### INPUT RECORDS
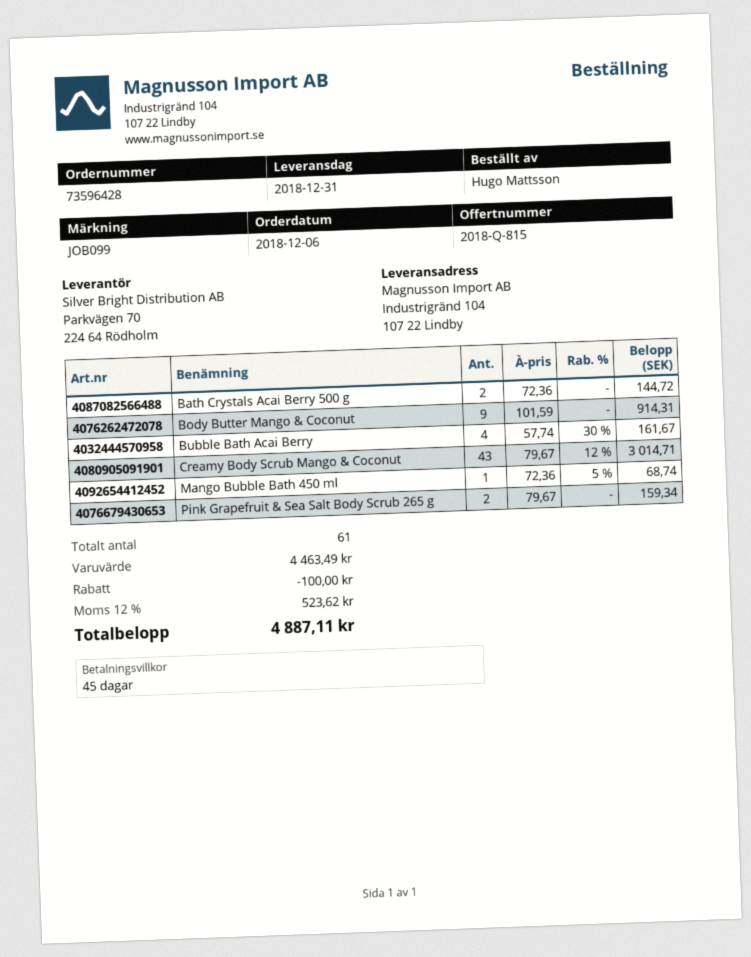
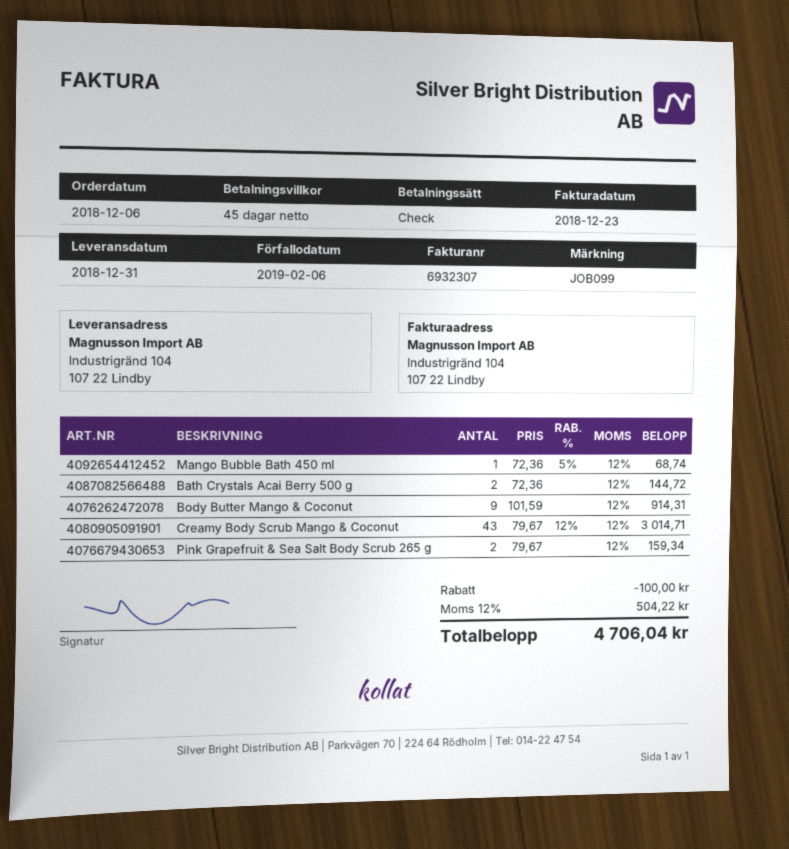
Bubble Bath Acai Berry: 4 x 57.74 - 30% = 161.67 -> none
tax: 12% = 523.62 -> 12% = 504.22
total: 4887.11 -> 4706.04

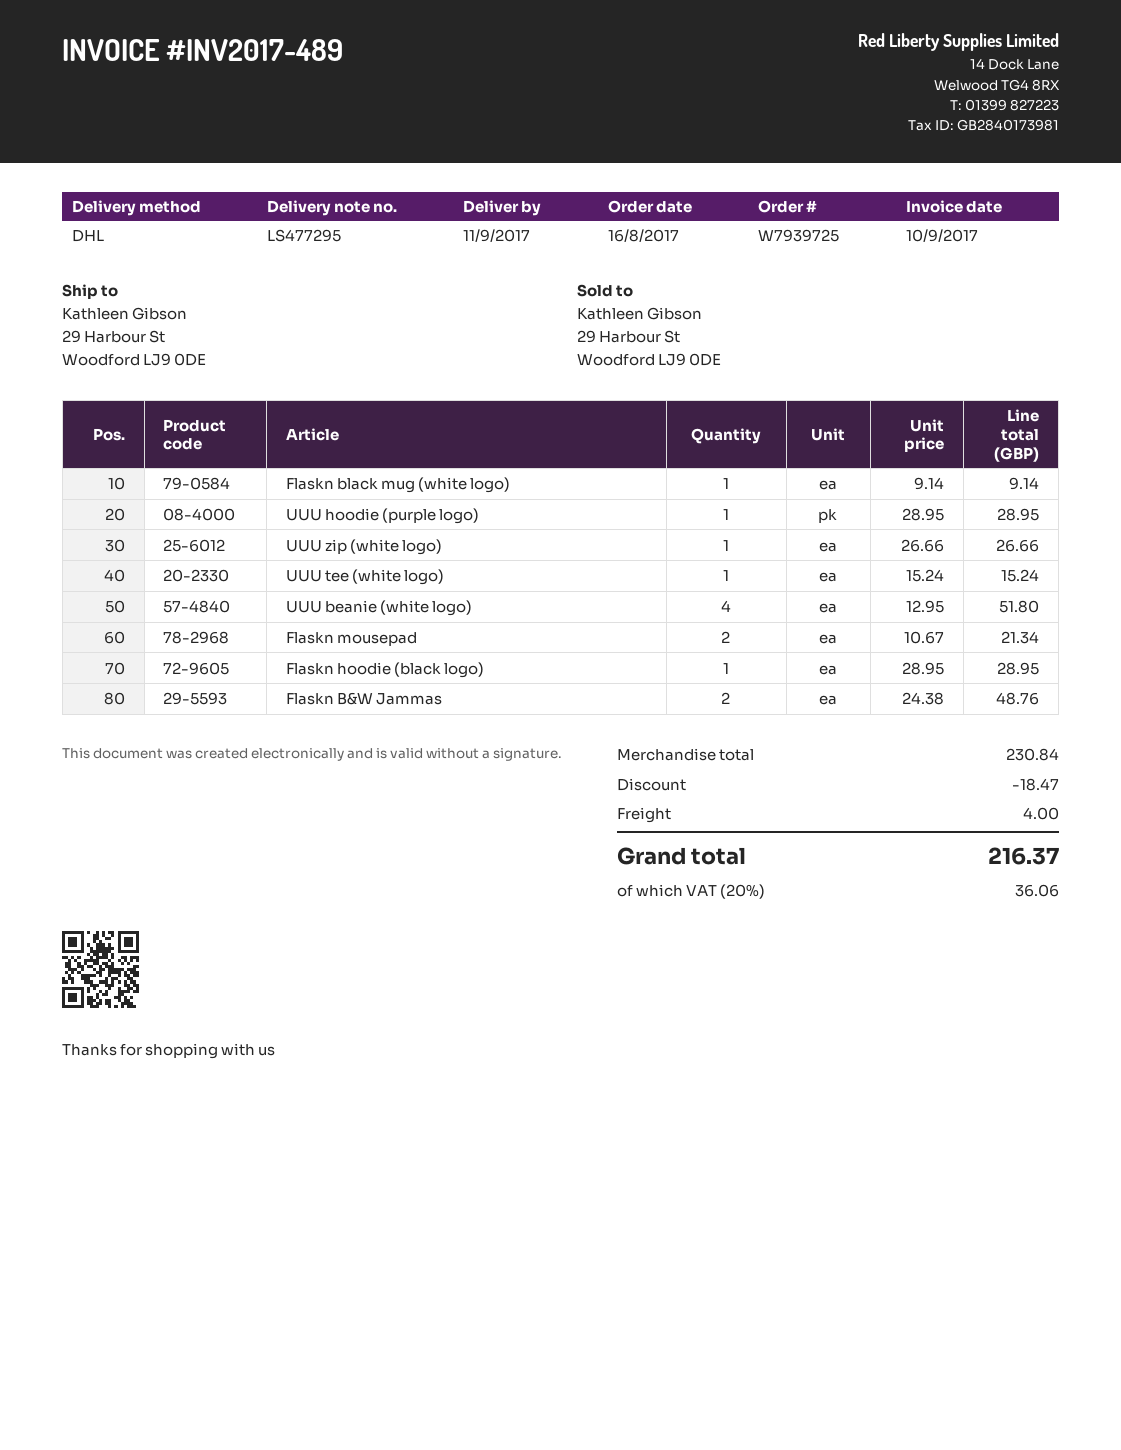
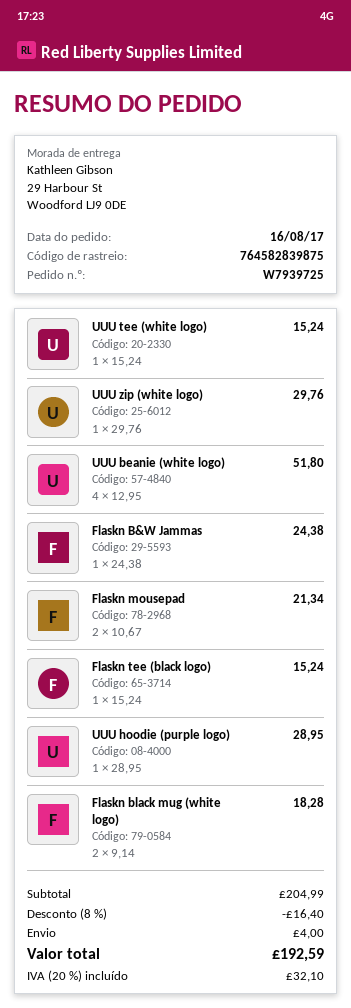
Flaskn black mug (white logo): 1 x 9.14 = 9.14 -> 2 x 9.14 = 18.28
UUU zip (white logo): 1 x 26.66 = 26.66 -> 1 x 29.76 = 29.76
Flaskn hoodie (black logo): 1 x 28.95 = 28.95 -> none
Flaskn B&W Jammas: 2 x 24.38 = 48.76 -> 1 x 24.38 = 24.38
Flaskn tee (black logo): none -> 1 x 15.24 = 15.24
subtotal: 230.84 -> 204.99
discount: 18.47 -> 16.40
tax: 20% = 36.06 -> 20% = 32.10
total: 216.37 -> 192.59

### EXERCISE
Print exactly the lines between the line with "Flaskn black mug" and the final line of the records above, both included.

### SOLUTION
Flaskn black mug (white logo): 1 x 9.14 = 9.14 -> 2 x 9.14 = 18.28
UUU zip (white logo): 1 x 26.66 = 26.66 -> 1 x 29.76 = 29.76
Flaskn hoodie (black logo): 1 x 28.95 = 28.95 -> none
Flaskn B&W Jammas: 2 x 24.38 = 48.76 -> 1 x 24.38 = 24.38
Flaskn tee (black logo): none -> 1 x 15.24 = 15.24
subtotal: 230.84 -> 204.99
discount: 18.47 -> 16.40
tax: 20% = 36.06 -> 20% = 32.10
total: 216.37 -> 192.59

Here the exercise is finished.